(Content revision data)
^^^^^^^^

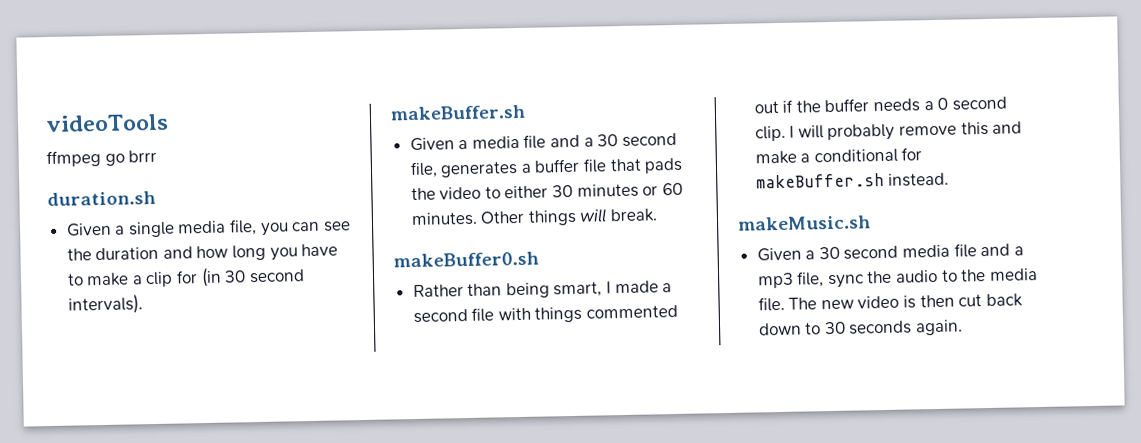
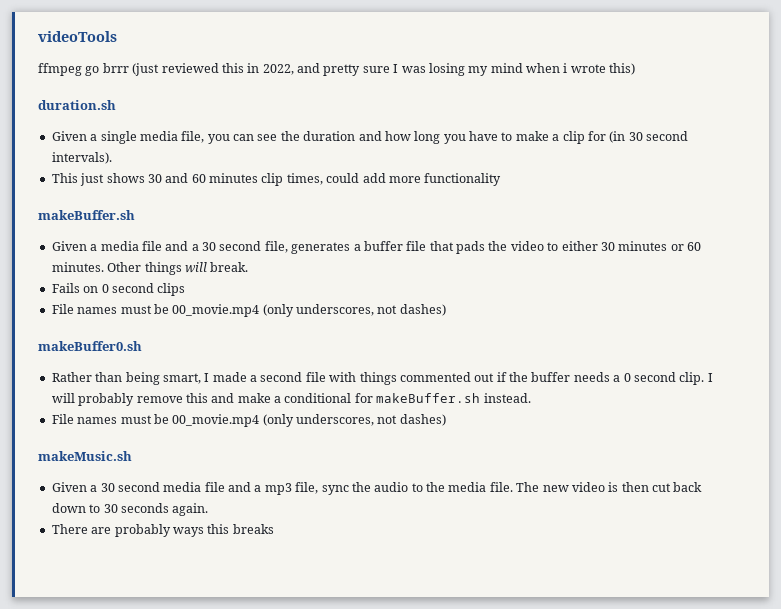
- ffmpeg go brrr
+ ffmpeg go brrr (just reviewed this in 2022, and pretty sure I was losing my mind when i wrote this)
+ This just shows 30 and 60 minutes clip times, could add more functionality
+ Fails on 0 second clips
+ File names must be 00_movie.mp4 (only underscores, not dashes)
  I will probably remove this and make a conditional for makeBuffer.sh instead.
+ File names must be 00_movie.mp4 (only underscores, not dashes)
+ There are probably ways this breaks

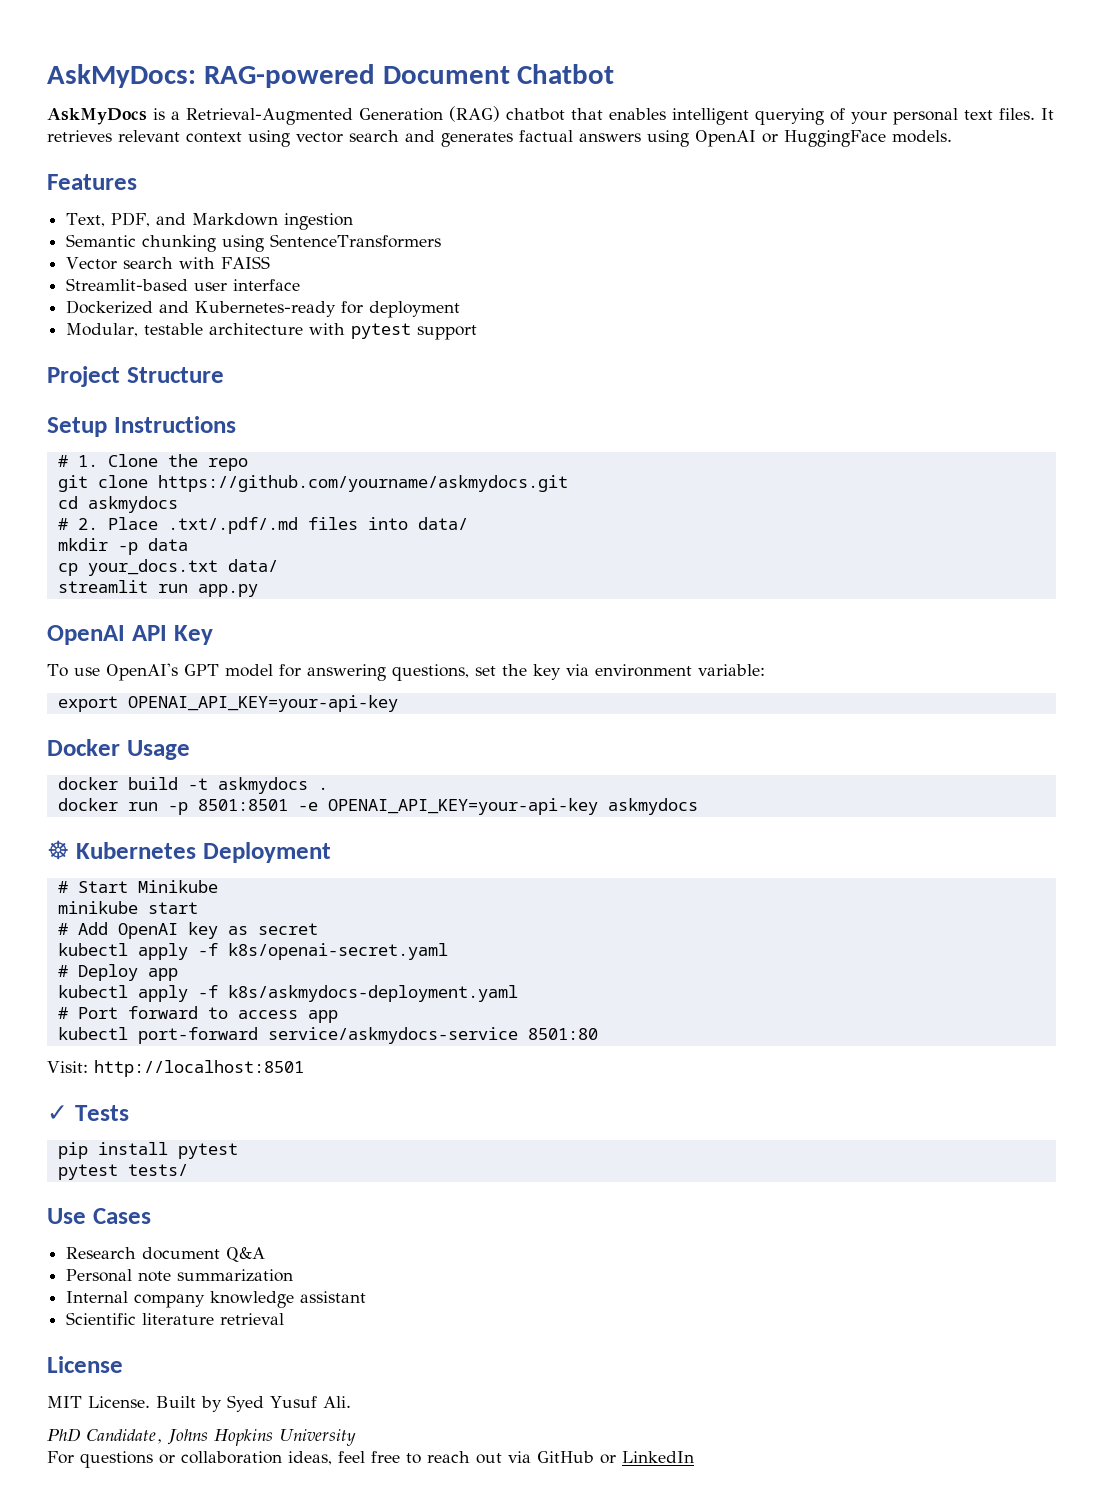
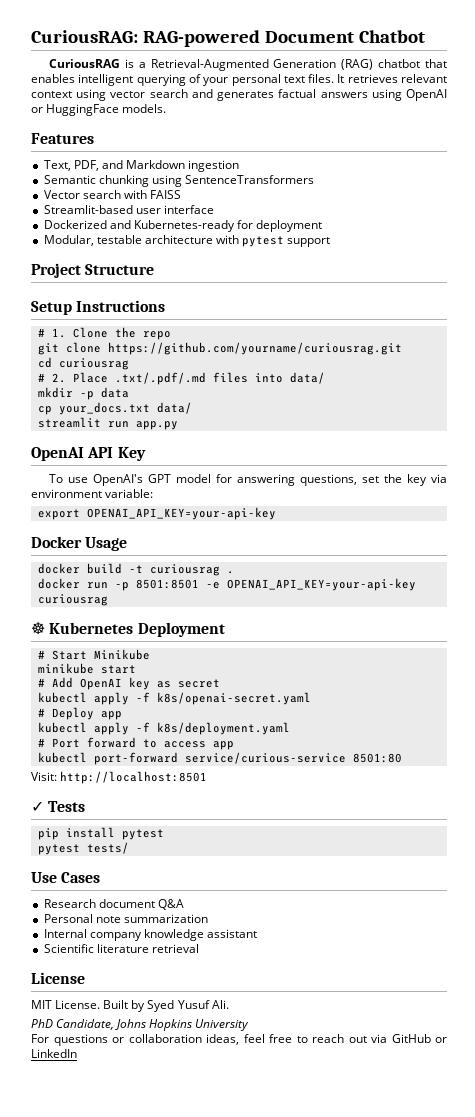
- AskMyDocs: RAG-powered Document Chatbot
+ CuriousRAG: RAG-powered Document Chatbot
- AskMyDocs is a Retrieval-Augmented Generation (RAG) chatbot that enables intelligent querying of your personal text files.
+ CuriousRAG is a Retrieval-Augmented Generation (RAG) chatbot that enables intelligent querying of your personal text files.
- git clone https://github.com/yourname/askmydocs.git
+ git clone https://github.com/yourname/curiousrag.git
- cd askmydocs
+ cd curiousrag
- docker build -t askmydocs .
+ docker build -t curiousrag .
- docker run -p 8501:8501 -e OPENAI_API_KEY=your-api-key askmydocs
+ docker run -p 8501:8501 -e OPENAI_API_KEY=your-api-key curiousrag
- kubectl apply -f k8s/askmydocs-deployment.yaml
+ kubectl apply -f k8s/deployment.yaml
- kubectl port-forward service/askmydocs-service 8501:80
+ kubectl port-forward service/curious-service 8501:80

^^^^^^^^

Task to carry out = Reproduce without change every line of the entries above, from the one containing "git clone https://github.com/yourname/curiousrag.git" through the last.

Response area =
+ git clone https://github.com/yourname/curiousrag.git
- cd askmydocs
+ cd curiousrag
- docker build -t askmydocs .
+ docker build -t curiousrag .
- docker run -p 8501:8501 -e OPENAI_API_KEY=your-api-key askmydocs
+ docker run -p 8501:8501 -e OPENAI_API_KEY=your-api-key curiousrag
- kubectl apply -f k8s/askmydocs-deployment.yaml
+ kubectl apply -f k8s/deployment.yaml
- kubectl port-forward service/askmydocs-service 8501:80
+ kubectl port-forward service/curious-service 8501:80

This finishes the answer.